А если нет, то мой труп будет чертовски неприятен. Хорошо. Я умру так же, как и жил, — поганой, никчемной катастрофой от начала и до конца. Не то чтобы кто-то видел мой труп. Исчезновение трупов — специализация моего отца.
Он приседает и тащит меня к себе за воротник. Когда мне было тринадцать лет и он пришел увести меня от мамы и Лены — в первый раз, когда я с ним дрался, — он схватил меня за волосы и ударил лицом о кухонный стол. Это был первый раз, когда он поднял на меня руки, первый из многих. Это был первый раз, когда я плакал при нем, и последний.
В тот же вечер я сбрил волосы до черепа и с тех пор так и остаюсь.
— Я был слишком мягок с тобой, — шипит он мне в лицо. — Слишком щедрым. Слишком снисходителен. Но больше нет. Ты думаешь, что можешь делать все, что захочешь, потому что ты мой сын, но ты ошибаешься. Возможно, я слишком давно не напоминал тебе обо всем, что ты можешь потерять.
Тьма внутри меня сжимается, сжимается, разрастается. Красный цвет гнева смешивается с красным цветом страха, словно лужи крови.
— Ты не убьешь Лену, — говорю я ему. Мой голос — мокрый, носовой. Когда я говорю, кровь приливает к моему лицу. — Она — единственное, что у тебя есть передо мной, старик. Твой единственный козырь.
— Думаешь, я не знаю, как заставить тебя подчиняться без Лены? — Он разражается резким, уродливым смехом. Он встает и пинает меня в спину, выбивая воздух из легких, заставляя меня ухватиться за локти. — Ты тупая гребаная шавка.
— Без Лены ты никто. — Я выплевываю полный рот крови. — Если с ней что-нибудь случится, либо ты умрешь, либо я умру, либо мы оба. — Я оскалил зубы. — И я не боюсь умереть, старик. Я бы не хотел ничего больше, чем забрать тебя с собой.
— Не смерти ты должен бояться, шавка. А меня.
Он достает из кармана сигарету и прикуривает ее. Зажигалка у него причудливая, в металл вписаны его инициалы. Кончик сигареты вспыхивает красным, и из нее вырывается дым. Я начал курить, когда встретил его, и по сей день надеюсь, что рак заберет его первым.
— Это был твой последний промах. Знаешь, что люди делают с плохо обученными собаками? Они их усыпляют. Значит, ты не боишься смерти — молодец, шавка. По крайней мере, ты знаешь, что ни на что не годишься, кроме как сдохнуть. Но если ты хочешь чего-то бояться, то бойся всего, что я могу сделать с твоей Леной, не убивая ее. Ты учился в хорошей школе, ты достаточно умен, чтобы представить себе те вещи, о которых я говорю. Представь их все, мальчик. Потому что нет ничего, чего бы я не хотел сделать. — Он долго затягивается сигаретой и делает короткую резкую затяжку. — Итак. Ты собираешься подчиниться?
Я киваю.
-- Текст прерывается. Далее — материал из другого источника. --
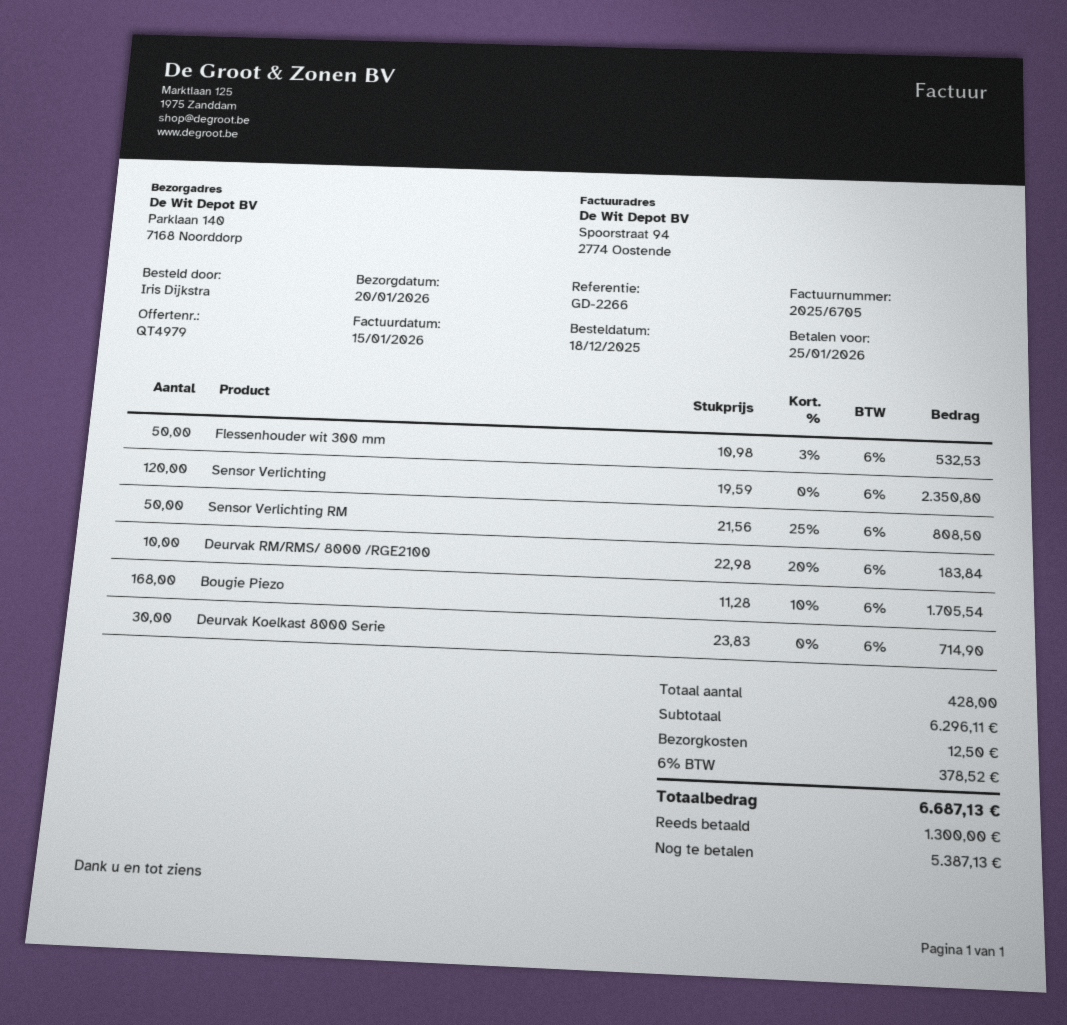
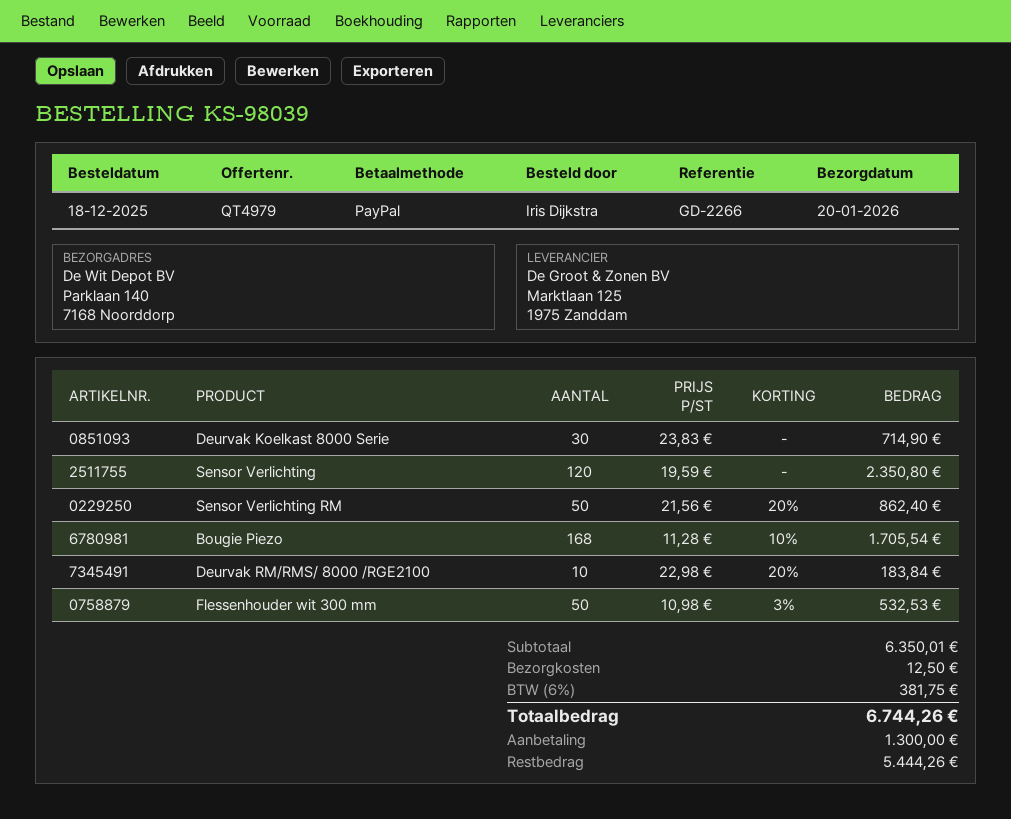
Sensor Verlichting RM: 50 x 21.56 - 25% = 808.50 -> 50 x 21.56 - 20% = 862.40
subtotal: 6296.11 -> 6350.01
tax: 6% = 378.52 -> 6% = 381.75
total: 6687.13 -> 6744.26
balance: 5387.13 -> 5444.26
Он подбирает крошку табака и выплевывает ее. — Я спросил, ты будешь слушаться?
— Да.
— Да, что?
— Да, буду.
— Да, сэр, — говорит он. В его глазах — больной блеск, извращенное удовольствие садиста, причиняющего боль. — Скажи это, шавка. Ничтожный подонок, сын шлюхи. Скажи это.
Внутри меня вспыхивает красный цвет, голова превращается в камеру с мигающими сиренами. Багровые крики отдаются эхом, заполняя пространство. Я знаю, что в тот же миг убью его. Не сегодня и, возможно, не скоро. Но однажды. Однажды я всажу одну-единственную пулю прямо в его череп. Это будет быстрая смерть. Более чистая смерть, чем он заслуживает.
Но он будет мертв, и если есть ад, то он будет гореть в его самых низких, самых темных ямах. Я буду знать, я буду рядом с ним.
А пока мне просто нужно покончить с этим как можно быстрее.
— Да, сэр. Я повинуюсь. Сэр.
Он смеется.
А потом наказывает меня.
Он не очень творческий человек. У него есть свои методы, и он предпочитает их придерживаться. Последующие дни не особенно приятны. Я провожу их то в сознании, то на холодном бетонном полу, то в чане с ледяной водой.